> [Your goal]
Every record below needs to be set down exactly. Pictures do not belong in the copy.

> [Stored data]
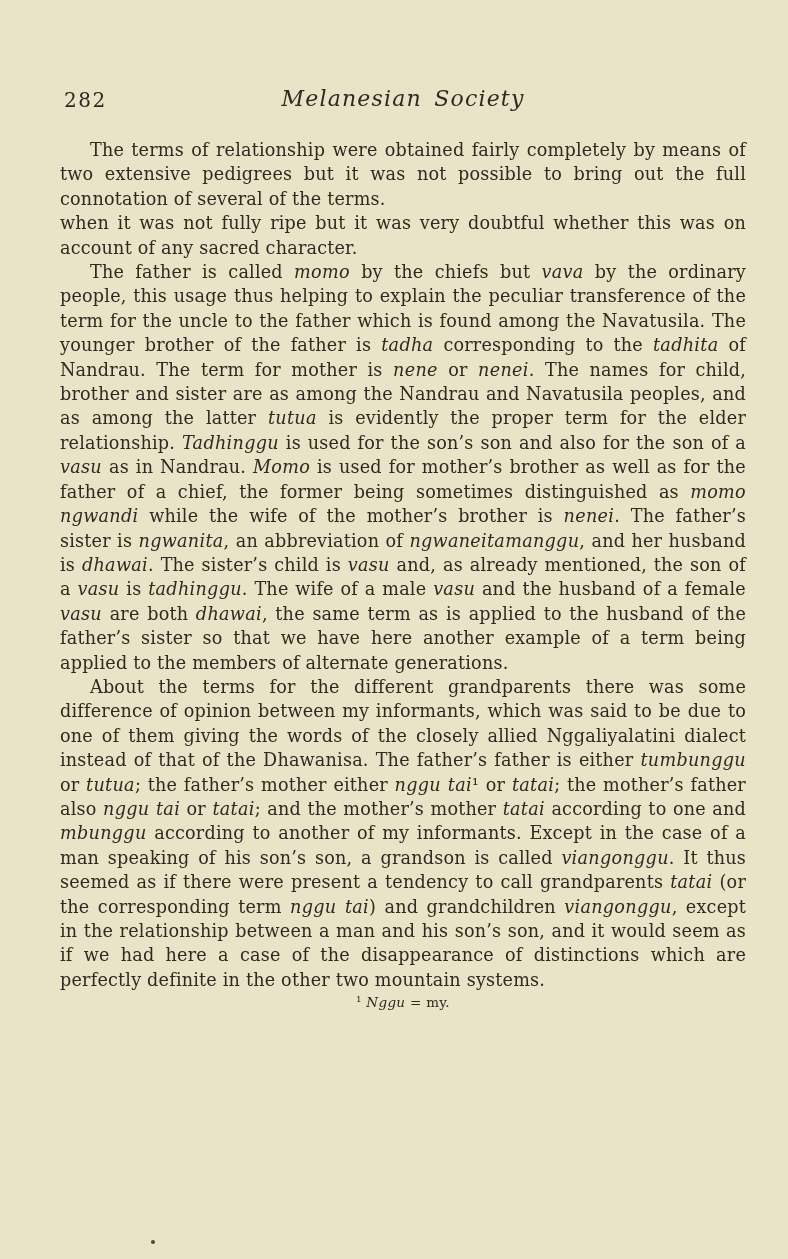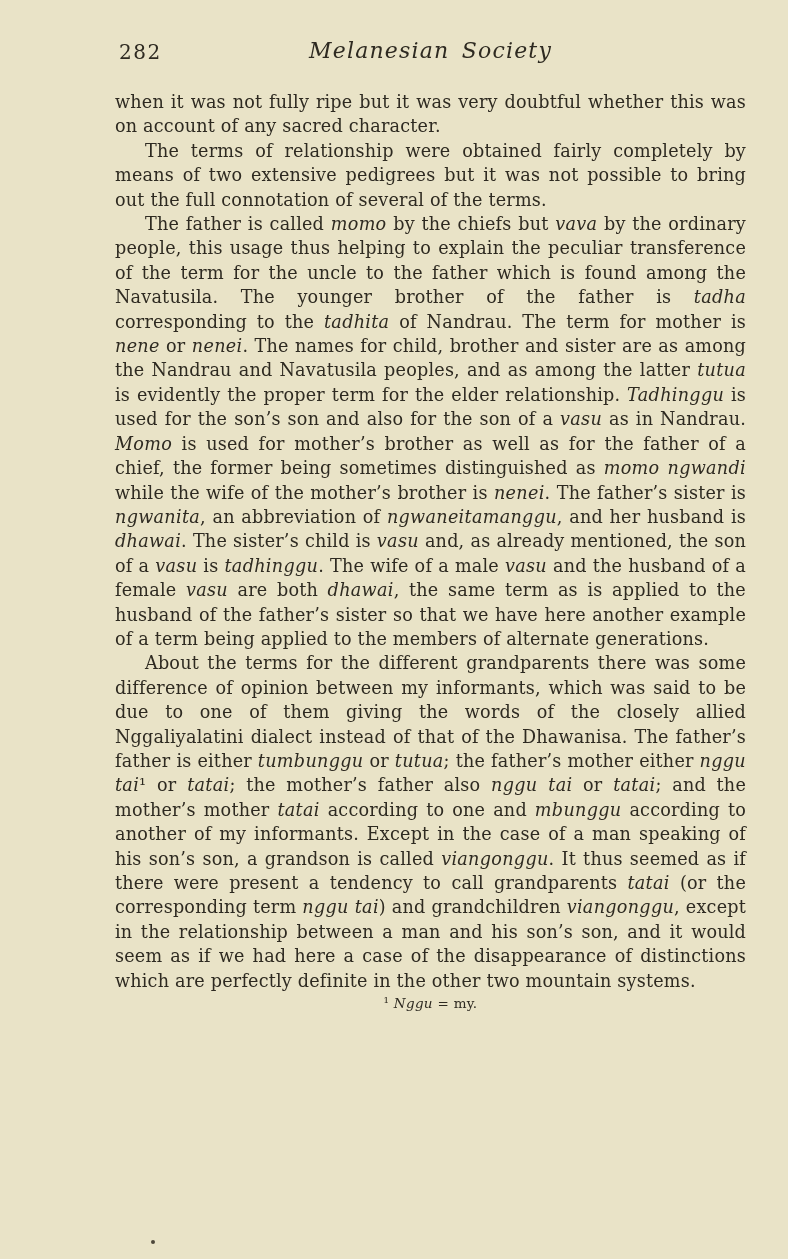--- a/index.html
+++ b/index.html
@@ -19,7 +19,7 @@
     box-sizing: border-box;
     width: 788px;
     height: 1259px;
-    padding: 38px 42px 0 115px;
+    padding: 38px 42px 0 60px;
     position: relative;
   }
   .page-header {

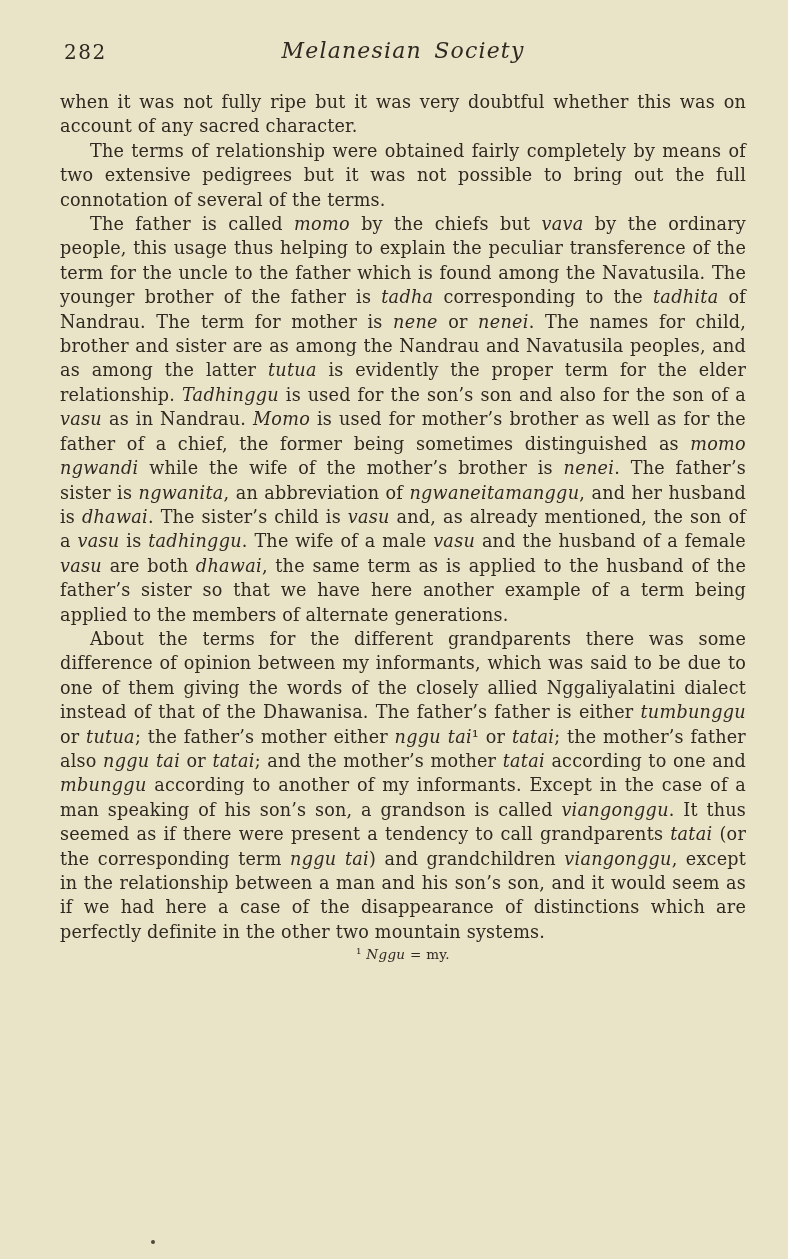--- a/index.html
+++ b/index.html
@@ -41,6 +41,7 @@
     font-size: 22px;
     letter-spacing: 1.2px;
     word-spacing: 4px;
+    margin-top: 48px;
   }
   .body-text {
     font-size: 17.6px;

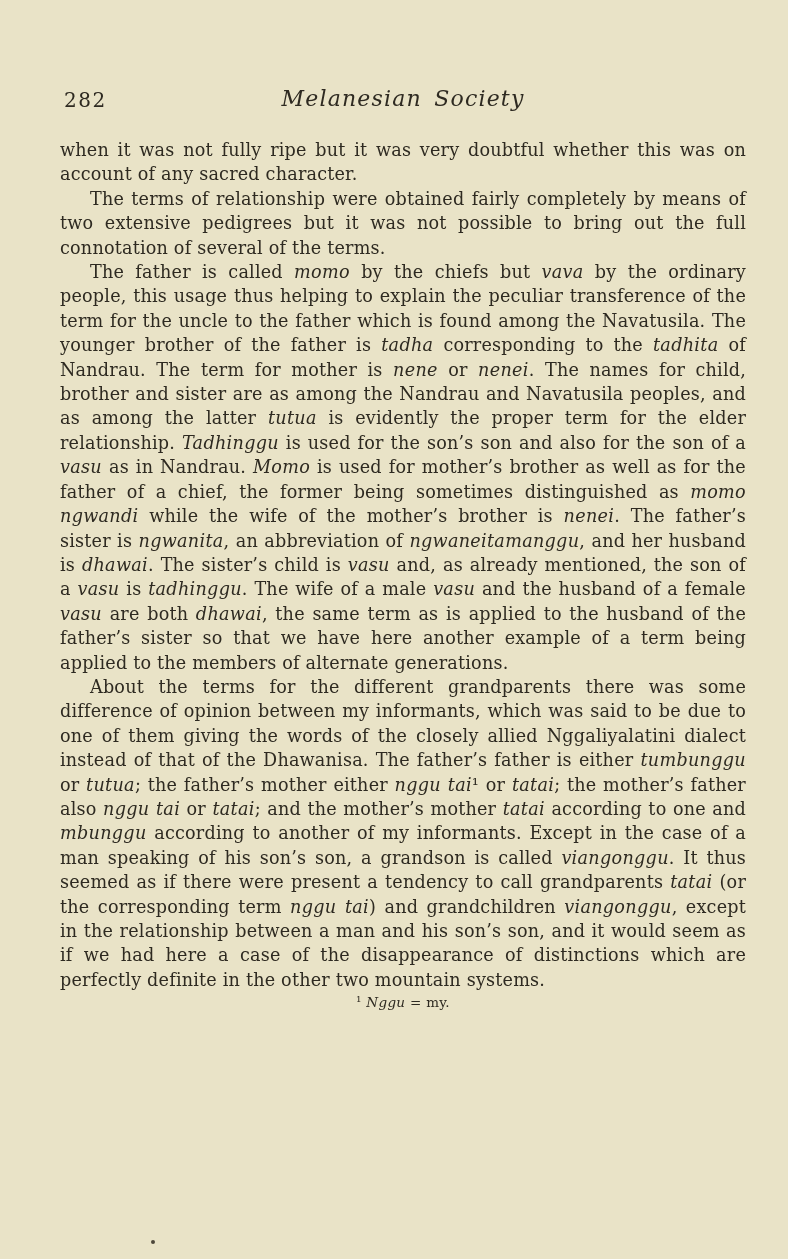--- a/index.html
+++ b/index.html
@@ -85,8 +85,8 @@
 
   <div class="body-text">
 
-  <p class="para">when it was not fully ripe but it was very doubtful whether this was on account of any sacred character.</p>
-      <p class="para indent">The terms of relationship were obtained fairly completely by means of two extensive pedigrees but it was not possible to bring out the full connotation of several of the terms.</p>
+  <p class="para indent">The terms of relationship were obtained fairly completely by means of two extensive pedigrees but it was not possible to bring out the full connotation of several of the terms.</p>
+      <p class="para">when it was not fully ripe but it was very doubtful whether this was on account of any sacred character.</p>
       <p class="para indent">The father is called <i>momo</i> by the chiefs but <i>vava</i> by the ordinary people, this usage thus helping to explain the peculiar transference of the term for the uncle to the father which is found among the Navatusila. The younger brother of the father is <i>tadha</i> corresponding to the <i>tadhita</i> of Nandrau. The term for mother is <i>nene</i> or <i>nenei</i>. The names for child, brother and sister are as among the Nandrau and Navatusila peoples, and as among the latter <i>tutua</i> is evidently the proper term for the elder relationship. <i>Tadhinggu</i> is used for the son’s son and also for the son of a <i>vasu</i> as in Nandrau. <i>Momo</i> is used for mother’s brother as well as for the father of a chief, the former being sometimes distinguished as <i>momo ngwandi</i> while the wife of the mother’s brother is <i>nenei</i>. The father’s sister is <i>ngwanita</i>, an abbreviation of <i>ngwaneitamanggu</i>, and her husband is <i>dhawai</i>. The sister’s child is <i>vasu</i> and, as already mentioned, the son of a <i>vasu</i> is <i>tadhinggu</i>. The wife of a male <i>vasu</i> and the husband of a female <i>vasu</i> are both <i>dhawai</i>, the same term as is applied to the husband of the father’s sister so that we have here another example of a term being applied to the members of alternate generations.</p>
       <p class="para indent">About the terms for the different grandparents there was some difference of opinion between my informants, which was said to be due to one of them giving the words of the closely allied Nggaliyalatini dialect instead of that of the Dhawanisa. The father’s father is either <i>tumbunggu</i> or <i>tutua</i>; the father’s mother either <i>nggu tai</i>¹ or <i>tatai</i>; the mother’s father also <i>nggu tai</i> or <i>tatai</i>; and the mother’s mother <i>tatai</i> according to one and <i>mbunggu</i> according to another of my informants. Except in the case of a man speaking of his son’s son, a grandson is called <i>viangonggu</i>. It thus seemed as if there were present a tendency to call grandparents <i>tatai</i> (or the corresponding term <i>nggu tai</i>) and grandchildren <i>viangonggu</i>, except in the relationship between a man and his son’s son, and it would seem as if we had here a case of the disappearance of distinctions which are perfectly definite in the other two mountain systems.</p>
     </div>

> [Answer section]
--- a/index.html
+++ b/index.html
@@ -19,7 +19,7 @@
     box-sizing: border-box;
     width: 788px;
     height: 1259px;
-    padding: 38px 42px 0 115px;
+    padding: 38px 42px 0 60px;
     position: relative;
   }
   .page-header {

--- a/index.html
+++ b/index.html
@@ -41,6 +41,7 @@
     font-size: 22px;
     letter-spacing: 1.2px;
     word-spacing: 4px;
+    margin-top: 48px;
   }
   .body-text {
     font-size: 17.6px;

--- a/index.html
+++ b/index.html
@@ -85,8 +85,8 @@
 
   <div class="body-text">
 
-  <p class="para">when it was not fully ripe but it was very doubtful whether this was on account of any sacred character.</p>
-      <p class="para indent">The terms of relationship were obtained fairly completely by means of two extensive pedigrees but it was not possible to bring out the full connotation of several of the terms.</p>
+  <p class="para indent">The terms of relationship were obtained fairly completely by means of two extensive pedigrees but it was not possible to bring out the full connotation of several of the terms.</p>
+      <p class="para">when it was not fully ripe but it was very doubtful whether this was on account of any sacred character.</p>
       <p class="para indent">The father is called <i>momo</i> by the chiefs but <i>vava</i> by the ordinary people, this usage thus helping to explain the peculiar transference of the term for the uncle to the father which is found among the Navatusila. The younger brother of the father is <i>tadha</i> corresponding to the <i>tadhita</i> of Nandrau. The term for mother is <i>nene</i> or <i>nenei</i>. The names for child, brother and sister are as among the Nandrau and Navatusila peoples, and as among the latter <i>tutua</i> is evidently the proper term for the elder relationship. <i>Tadhinggu</i> is used for the son’s son and also for the son of a <i>vasu</i> as in Nandrau. <i>Momo</i> is used for mother’s brother as well as for the father of a chief, the former being sometimes distinguished as <i>momo ngwandi</i> while the wife of the mother’s brother is <i>nenei</i>. The father’s sister is <i>ngwanita</i>, an abbreviation of <i>ngwaneitamanggu</i>, and her husband is <i>dhawai</i>. The sister’s child is <i>vasu</i> and, as already mentioned, the son of a <i>vasu</i> is <i>tadhinggu</i>. The wife of a male <i>vasu</i> and the husband of a female <i>vasu</i> are both <i>dhawai</i>, the same term as is applied to the husband of the father’s sister so that we have here another example of a term being applied to the members of alternate generations.</p>
       <p class="para indent">About the terms for the different grandparents there was some difference of opinion between my informants, which was said to be due to one of them giving the words of the closely allied Nggaliyalatini dialect instead of that of the Dhawanisa. The father’s father is either <i>tumbunggu</i> or <i>tutua</i>; the father’s mother either <i>nggu tai</i>¹ or <i>tatai</i>; the mother’s father also <i>nggu tai</i> or <i>tatai</i>; and the mother’s mother <i>tatai</i> according to one and <i>mbunggu</i> according to another of my informants. Except in the case of a man speaking of his son’s son, a grandson is called <i>viangonggu</i>. It thus seemed as if there were present a tendency to call grandparents <i>tatai</i> (or the corresponding term <i>nggu tai</i>) and grandchildren <i>viangonggu</i>, except in the relationship between a man and his son’s son, and it would seem as if we had here a case of the disappearance of distinctions which are perfectly definite in the other two mountain systems.</p>
     </div>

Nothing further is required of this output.